От этой мысли настроение резко улучшилось, в таком состоянии Мережков мог горы свернуть. Еще бы, обрел наконец свою точку опоры. Будущее виделось идеальным. А пока он просто завалил всю клинику цветами и подарками.
Единственное, что было не слишком радостно, выписать Лену с малышом не получалось раньше, чем через два месяца. Ребенок должен набрать нормальный вес, и все такое. Скрипнул зубами, когда все это сообщили. Он-то собирался забрать ее домой чуть не на второй день.
Тут же головная боль возникла — куда везти малыша. В пентхаус на цотнадцатом этаже Лена не хотела, почему-то боялась за ребенка. Хорошо, у него был дом и не один, можно обустроить любой. Просто сам Василий из всего своего жилья именно в пентхаусе предпочитал жить. Но Бог с ним, временно потерпеть можно.
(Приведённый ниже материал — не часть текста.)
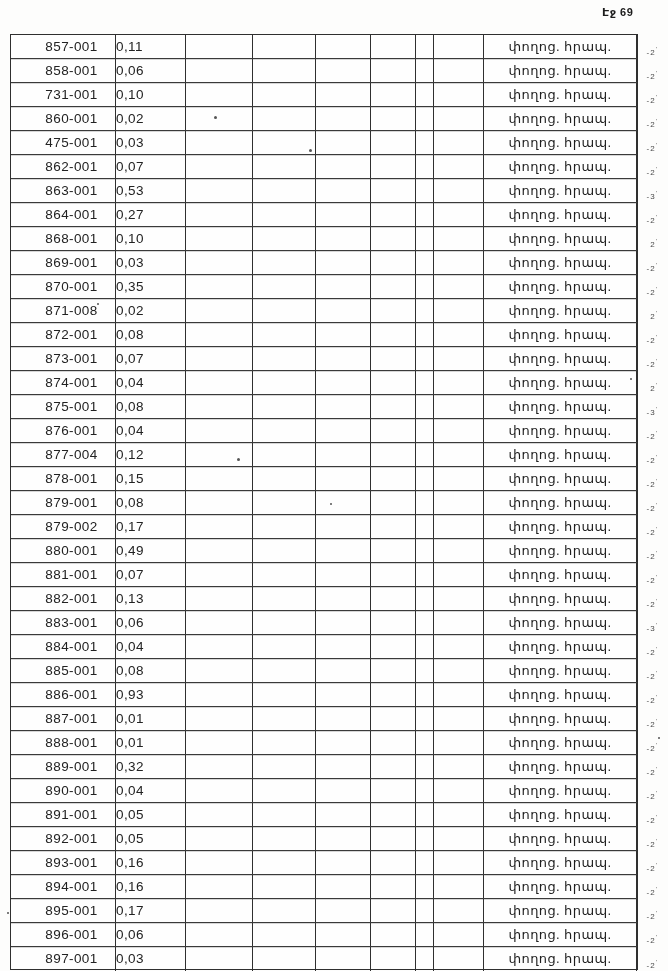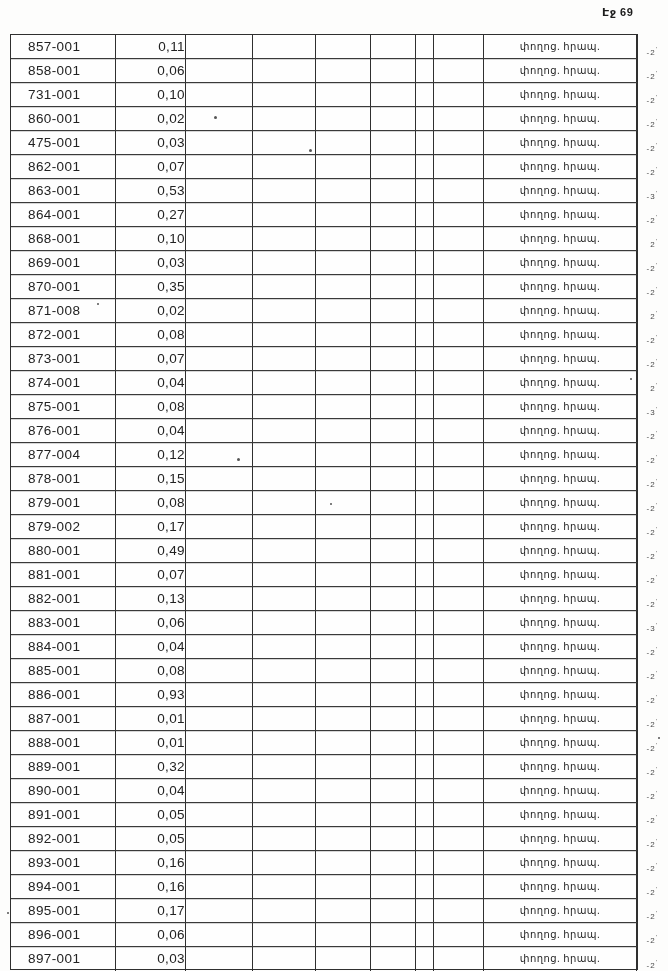"857-001" .c-code { text-align: none -> center }
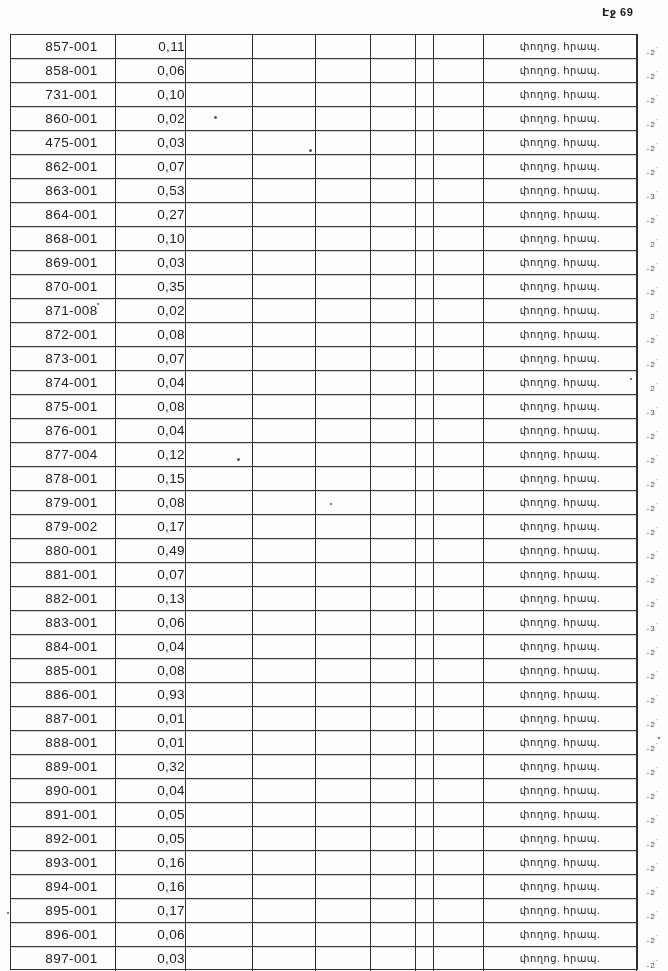"0,11" .c-val { text-align: right -> left }
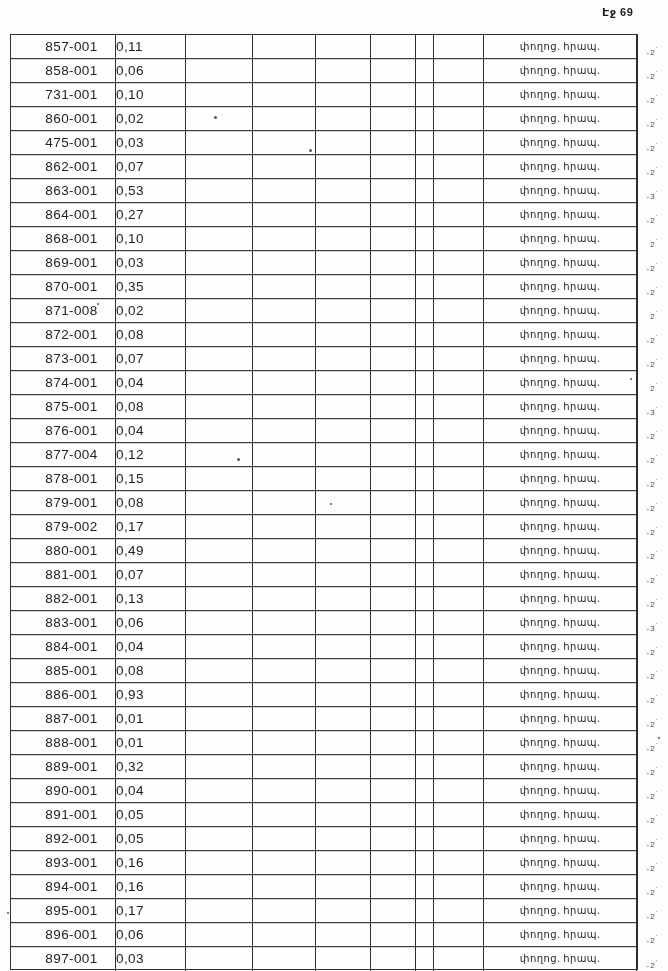"փողոց. հրապ." .c-label { font-size: 10px -> 13px }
С рождением малыша мелкие хлопоты и проблемки поперли валом, но все это было вполне проходимо. Просто Василий Мережков чувствовал себя в новой роли молодого отца немного по-идиотски. Непривычно, не заточен он был под это. Столько лет холостяковал с удовольствием.
Он часто ощущал это самое ненавистное чувство беспомощности, оттого что просто не мог разобраться, что именно от него требуется и зачем. Ладно, была бы Лена рядом. Будь она на тот момент рядом, с чем угодно можно было бы смириться. А так, вся эта новизна ворвалась в его жизнь рекой, и это вызывало определенное раздражение.
Впрочем, что ж тут удивительного, любому нормальному, не вовлеченному в тему человеку разговоры молодых родителей о том, как младенец срыгнул или не смог покакать, кажутся, мягко говоря, бредом… Но это только потому, что он не вовлечен.
Кстати, за то время, что Лена лежала в клинике, Василий довел дело с расследованием до логического конца. Во всяком случае, он был уверен, что добрался до всех, кто ему гадил. Так что теперь оставалось только еще немного потерпеть. Еще немного, а потом все вернется на круги своя и жизнь снова станет нормальной. Видя, как Лена радуется сыну, даже подумывал о том, чтобы заделать ей еще одного ребенка. Для полноты счастья.
Конечно, ревность имела место, потому что теперь все ее время принадлежало сыну, но с этим Василий собирался бороться. Он уже нанял целый штат, специально, чтобы за ребенком присматривали, а мама могла уделять папе больше внимания.
Оставалось всего ничего, подождать немного. Ну вот, ждал и по-прежнему заваливал клинику охапками цветов и всякой ерундой в виде машинок, мягких игрушек и воздушных шариков. Ему хотелось действий, а так создавалась хоть какая-то иллюзия действия.
Надо сказать, что подарки были и от многих других товарищей, ибо многие старались отметиться, желая сделать Мережкову приятное. Лизнуть, так сказать.
Видя своих друзей-доброжелателей насквозь, Василий знал цену всем этим добрым пожеланиям и бурно выражаемым восторгам. Но положение обязывало, потому с того дня, как Лене разрешили посещения, он усилил охрану и допустил таки к ней в клинику посторонних.
Естественно, одной из первых там с тюками подарков появилась Кристина.
* * *
Лена никогда особо не доверяла бывшей любовнице своего мужа, да и сейчас к ее появлению отнеслась настороженно. Но… наверное, новорожденные младенцы оказывают на всех женщин магическое воздействие. Потому что та при всей своей душевной черствости растрогалась до слез. А потом они шептались о своем о женском.